Le paradoxe Hamon !

Hamon

La sortie de Benoît Hamon du PS est une surprise. Lui qui, depuis des années, a tout construit patiemment pour pouvoir un jour en prendre le contrôle. Il a su créer des réseaux, empiler des générations de MJS dans les motions successives qu’il a animées, avant de faire une OPA librement consentie sur les amis d’Henri Emmanuelli.

Puis il y eut Frangy, la cuvée du redressement productif et l’organisation méthodique de la fronde pour saper le gouvernement.
Toute cette stratégie devait déboucher sur une défaite du PS à la présidentielle. 2017 devait entériner la fin de la domination du courant social démocrate sur le PS.

J’ai tendance à penser depuis le début que Benoît Hamon a été candidat à la primaire non pas pour être candidat à la présidentielle mais pour faire avancer des idées pour préparer le prochain congrès et sa prise de pouvoir sur le PS où il se serait imposé comme l’alternative après la débâcle.

Hélas pour lui, Benoît avait sous estimé l’impact du travail de sape des frondeurs sur l’électorat de la primaire. Les électeurs de la primaire ont rejeté le Premier Ministre qui défendait le bilan du gouvernement et ont eu envie de sauter une étape.

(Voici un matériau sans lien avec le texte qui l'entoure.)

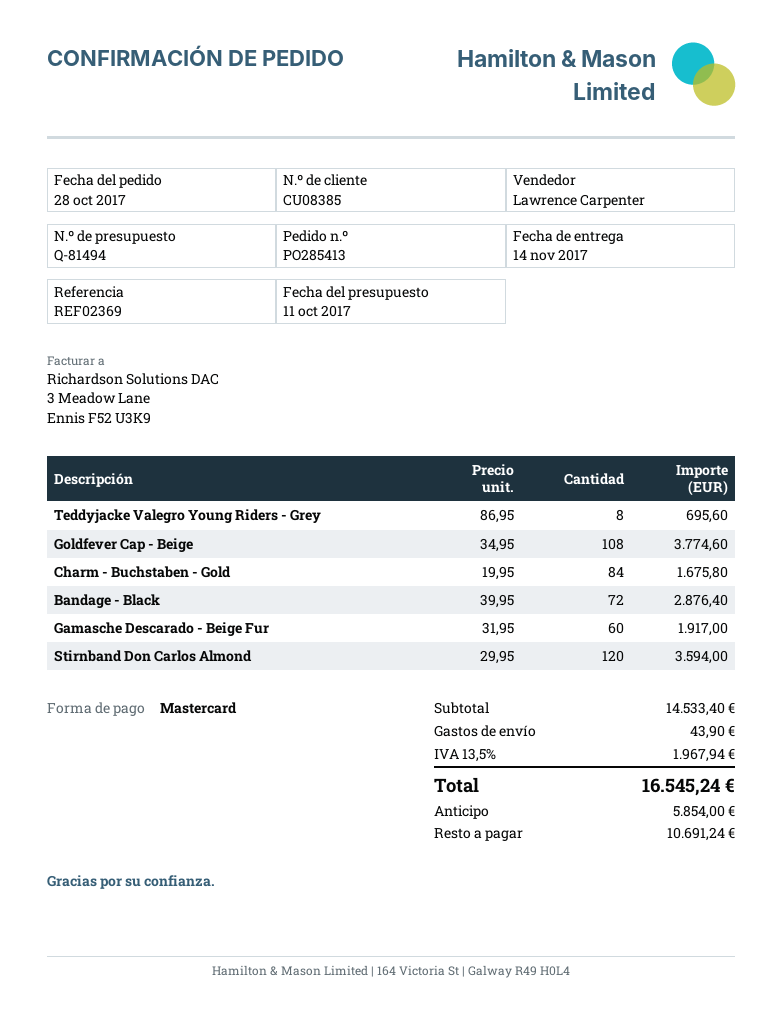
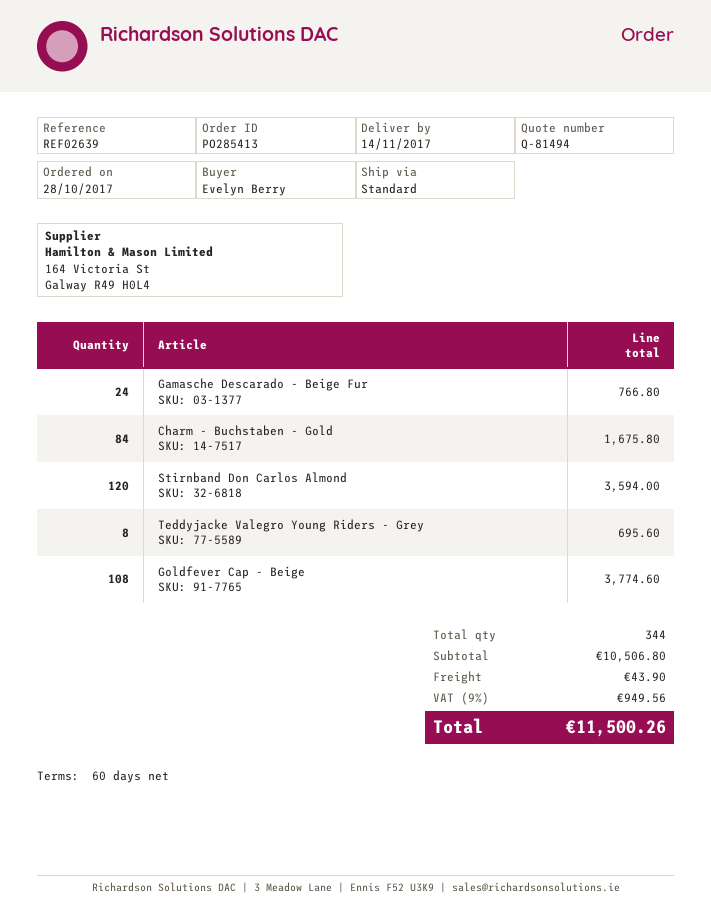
reference: REF02369 -> REF02639
Bandage - Black: 72 for 2876.40 -> none
Gamasche Descarado - Beige Fur: 60 for 1917.00 -> 24 for 766.80
subtotal: 14533.40 -> 10506.80
tax: 13.5% = 1967.94 -> 9% = 949.56
total: 16545.24 -> 11500.26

Et ça, ce n’était pas prévu ! Hamon, programmé pour être 1er secrétaire du PS en novembre 2017 puis candidat à la présidentielle de 2022, s’est retrouvé propulsé candidat en 2017 malgré lui et en totale impréparation. On connaît la suite.

Au moment où le départ de Manuel Valls lui laissait le champ totalement libre, il quitte lui aussi le PS. C’est le paradoxe qui s’explique par le fait qu’il ne croit sans doute plus à la possibilité de le reconstruire.